# Your goal
In the records below, the lines from the one containing "ZONESUN ZS-KC280 Digital" through the last are to be reproduced exactly and alone.

**** Material provided

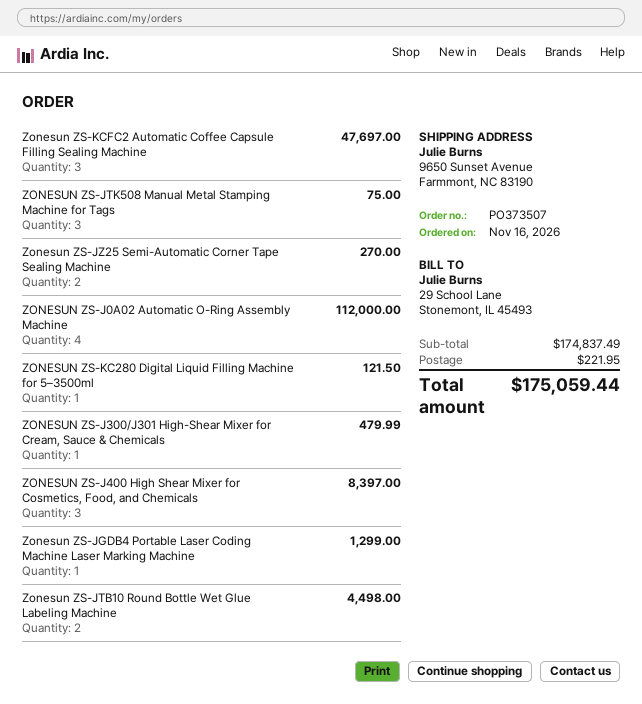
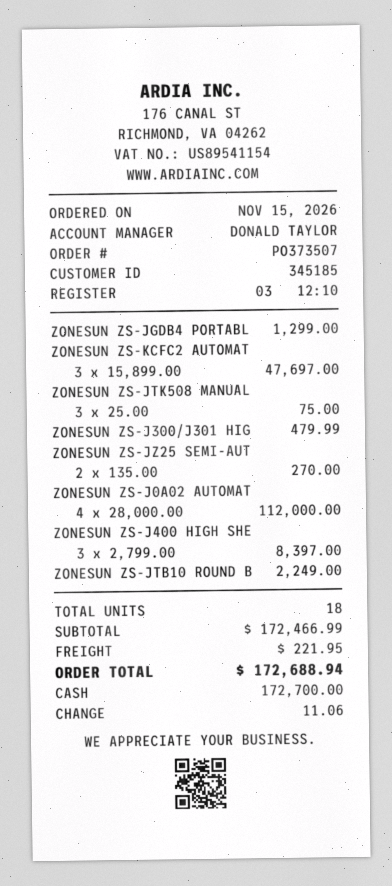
order date: 2026-11-16 -> 2026-11-15
ZONESUN ZS-KC280 Digital Liquid Filling Machine for 5–3500ml: 1 for 121.50 -> none
Zonesun ZS-JTB10 Round Bottle Wet Glue Labeling Machine: 2 for 4498.00 -> 1 for 2249.00
subtotal: 174837.49 -> 172466.99
total: 175059.44 -> 172688.94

********

# Exercise response
ZONESUN ZS-KC280 Digital Liquid Filling Machine for 5–3500ml: 1 for 121.50 -> none
Zonesun ZS-JTB10 Round Bottle Wet Glue Labeling Machine: 2 for 4498.00 -> 1 for 2249.00
subtotal: 174837.49 -> 172466.99
total: 175059.44 -> 172688.94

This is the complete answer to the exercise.